Of course, I don’t suggest that assistance to those who are in difficult times should not be given. Nor do I suggest that those who are in difficult financial times should feel even a little bit unpleasant or ashamed by receiving help - we are all brothers and sisters on the Earth. However, I do have a basic understanding of human nature and I know that no matter what, an adult wants to be self-sufficient and make their own way.
I believe a part of the reason we want to make our own incomes and make our own way has to do with our ancestral past. Living in small communities in antiquity, everyone had to contribute or else the entire community would suffer. We have a desire to please others, to create value for the world, and do something good for our fellow brothers and sisters. This value creation is rewarded financially (although only usually and imperfectly).

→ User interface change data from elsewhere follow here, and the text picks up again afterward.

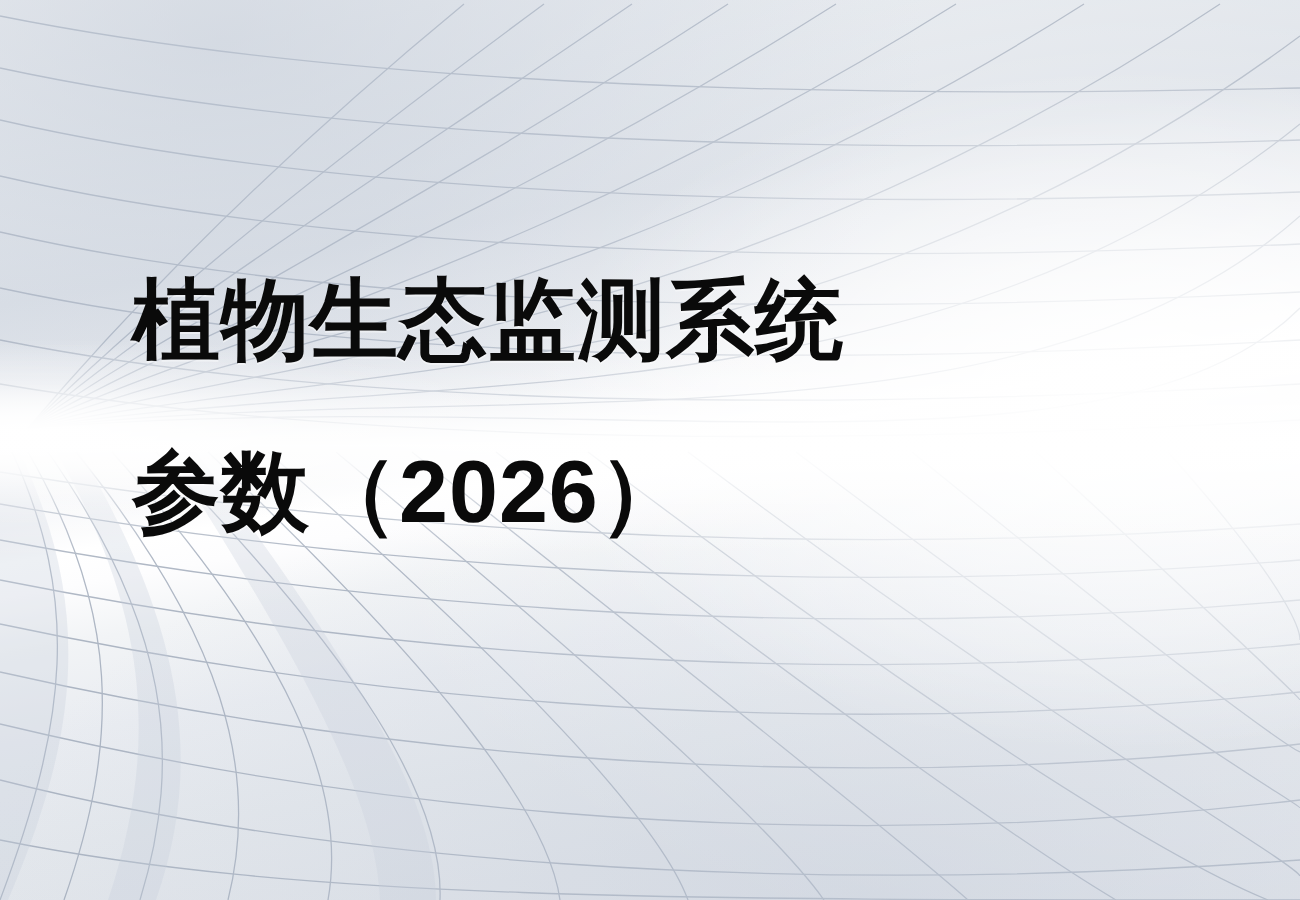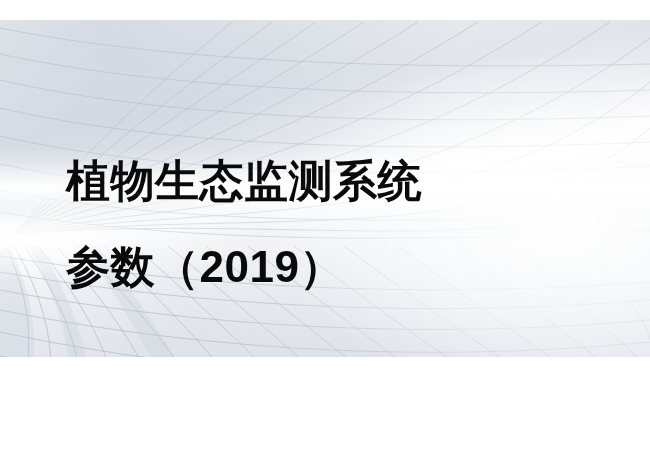--- a/index.html
+++ b/index.html
@@ -7,24 +7,23 @@
     padding: 0;
     background: #ffffff;
   }
   body {
     font-family: "Liberation Sans", "DejaVu Sans", sans-serif;
   }
 
   #slide {
     position: relative;
     width: 650px;
-    height: 337px;
+    height: 450px;
     overflow: hidden;
     background: #e9ecf0;
-    margin-top: 20px;
   }
 
   
   .bg-layer {
     position: absolute;
     inset: 0;
     pointer-events: none;
   }
 
   
@@ -201,16 +200,16 @@
     <rect x="0" y="0" width="650" height="450" fill="url(#rightWash)" opacity="0.55"></rect>
   </svg>
 
   <div class="bg-layer" id="bg-shade" style="z-index:4;"></div>
   <div class="bg-layer" id="bg-right-light" style="z-index:5;"></div>
   <div class="bg-layer" id="bg-sheen" style="z-index:6;"></div>
   <div class="bg-layer" id="bg-glow" style="z-index:7;"></div>
 
   <div id="title-block">
     <div class="title-line">植物生态监测系统</div>
-    <div class="title-line">参数（2019）</div>
+    <div class="title-line">参数（2026）</div>
   </div>
 
 </div>
 
 </body></html>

Additionally, the knowledge that you are able to live below your means will give you dignity and self-respect because you will know you are a disciplined person who is able to steer the course of his or her own ship instead of being blown from place to place by the wind. By living below your means, you will have the knowledge that you can make it, that tomorrow will be ok, and that you don’t need to depend on others to survive or thrive (again, not that there is something wrong with depending on others for brief or long periods of time). By living below your means, you will have the comfort knowing that there is robustness in your life - that you are a resilient person who can thrive even in the face of difficult times and uncertainty. A person who consistently overspends is a person who lacks disciple and who cannot be confident in his or her ability to whether life storms well - that person will wonder about what will happen should things get worse. Instead, we must strive to live life well, but in a manner that reflects our understanding of financial principles, our disciple, our courage, and our resilience.
"A part of all you earn is yours to keep."